Balancing a very non-linear game... feedback?

DeVore · 23-01-2014 03:05PM #1

Heya...

I've an interesting problem. We have a game coming out and its multiplayer. Each player has several attributes, lets say Armour, Primary Weapon Stength, Secondary Weapon Strength, NumberOfWeaponsCarryable, Speed etc.

Most are on a 1-10 scale and each scale is non-linear (so the first step up from 1-2 is more effective than the last step from 9-10 by a good bit).

Players will come in all variations, some highly equiped and upgraded and some basic grunts. I want to group players into groups of 4 who are closely matched in capacity of their upgrades. It doesnt have to be perfect but it cant be too far off either.

So, my first idea is to assign a value to each step of each attribute according to how likely it is to help a player win, based on all else being equal.

I can determine these values by having 4 different bots battle each other 100,000+ times and record the data and analyse it afterwards.

Thats my first thought but its a non-trivial problem neh?

Anyone got any thoughts as to how to ensure that when live we auto-match players against each other of similar upgrade levels given what I've explained?

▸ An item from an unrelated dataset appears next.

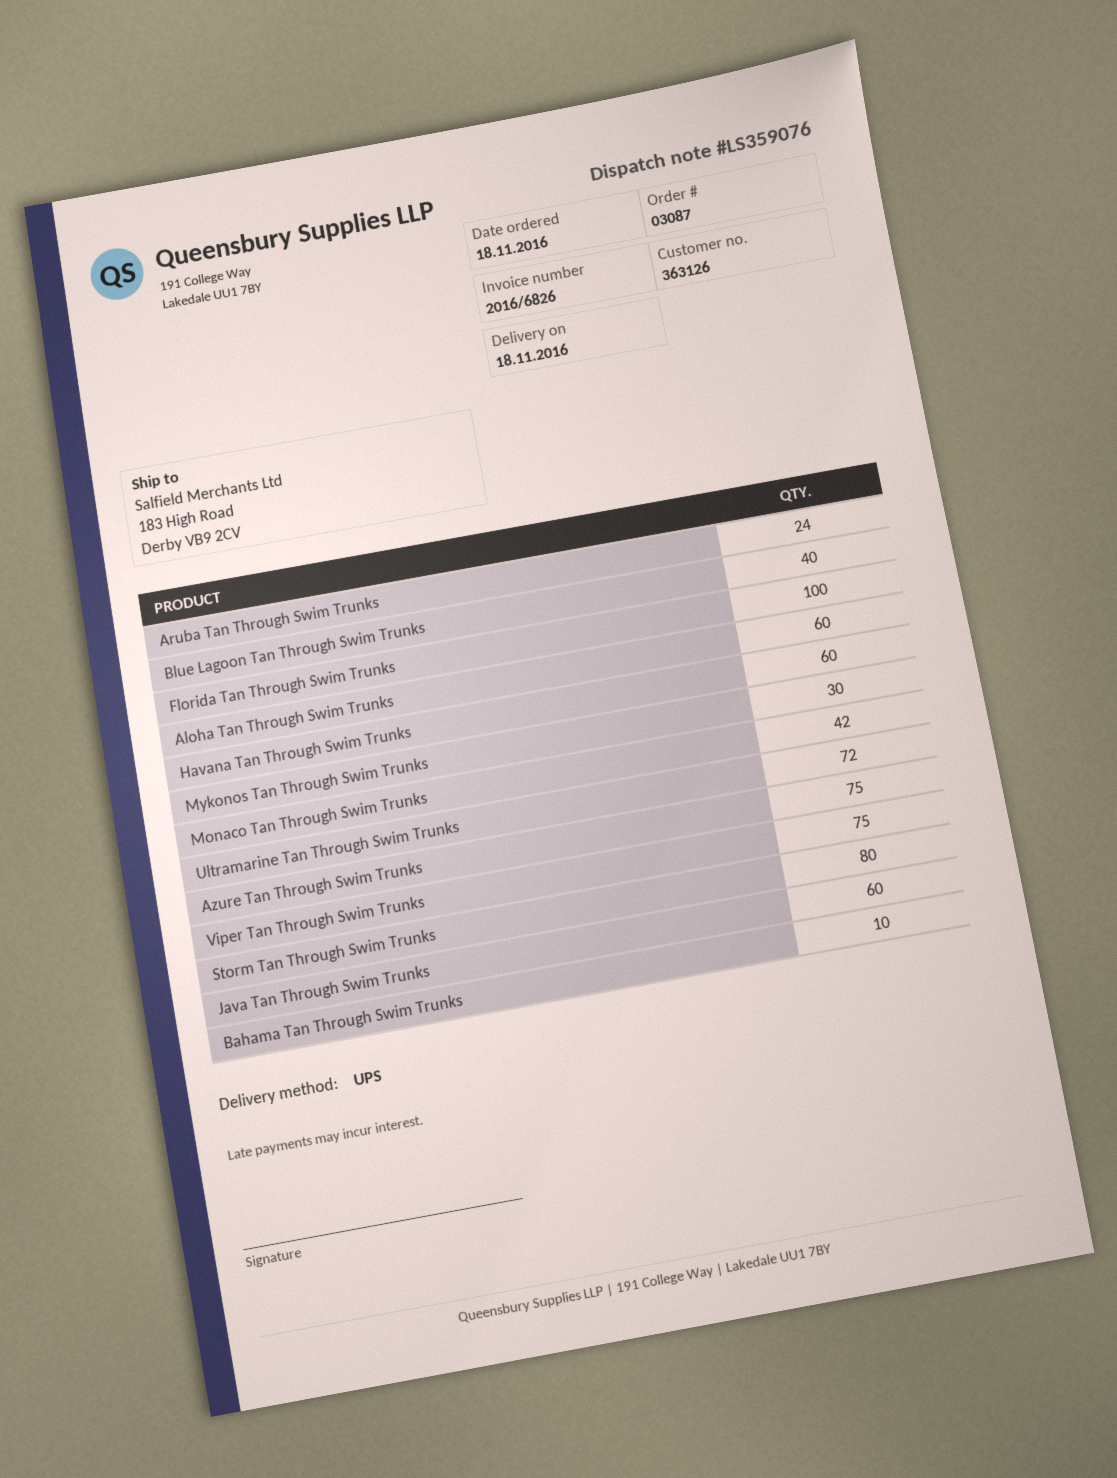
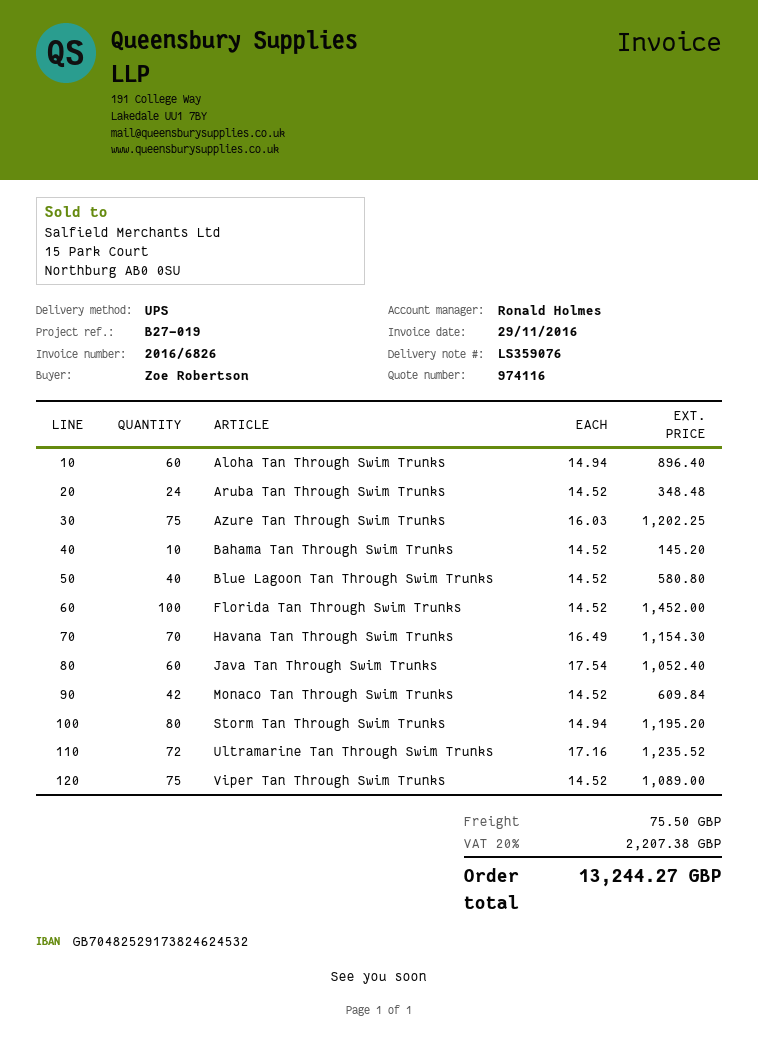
Havana Tan Through Swim Trunks: 60 -> 70
Mykonos Tan Through Swim Trunks: 30 -> none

Torakx · 23-01-2014 06:27PM

How about a ranking system?
I have played some games where you can't get inot certain dungeons without a certain equipment rating.
Maybe a variable can be assigned to each players character that is based off the integers of several different systems, like weapon str, armor etc.
If each system is 1-10 and there are 4 of them the Equip score could be based from 10-40 or something like that.
Maybe one system like weapons is dominant over secondary weapons and has a score of 1-20 making the overall variable 10-60 and carry on like that upgrading "equip rank" as you add new systems to the game.

If you are projecting a lot of different systems maybe it's easier to split it into def and off and modularize it again.

You could even grant the character a smexy title when they reach a certain equip rank or open up more items. Pushing them to focus on the rewards from playing and building their character.

With groups of 4 you can then add up the rank score of each member and use that int to do group matching. Giving you a "team equip rank" to measure off.

Thats my first thought on how I might view it.

Kilgore__Trout · 23-01-2014 11:36PM

Your idea of mass testing the effect of different attributes on the outcome of a match seems good. I guess you only need to get it reasonably well balanced at launch, you'll likely get tons of player feedback and can record the outcomes of actual player matches post launch.

Just out of curiosity, how would you run that many matches? Automation and increasing timescale? I'm guessing you aren't going to statistically simulate the outcomes of that many matches, as it's this information you are hoping to get.

Will player skill factor into matchmaking too?

Anyway, sounds like an interesting project, and I wish you luck with it.

DeVore · 24-01-2014 12:19AM

Torakx, some good and some problematic ideas there:

1. We cant "gate" the player community (aqla your dungeon suggestion) because of something called "liquidity". Thats the pool of people we choose our combatants from. If we section the community into Bronze, Silver and Gold ratings then we reduce the potential matching that we want to facilitate. ie: someone at the top of Bronze could have been matched against someone at the bottom of silver but now wont be because of the need to have a certain "upgrade score" to gain "entry" to the upper echelons.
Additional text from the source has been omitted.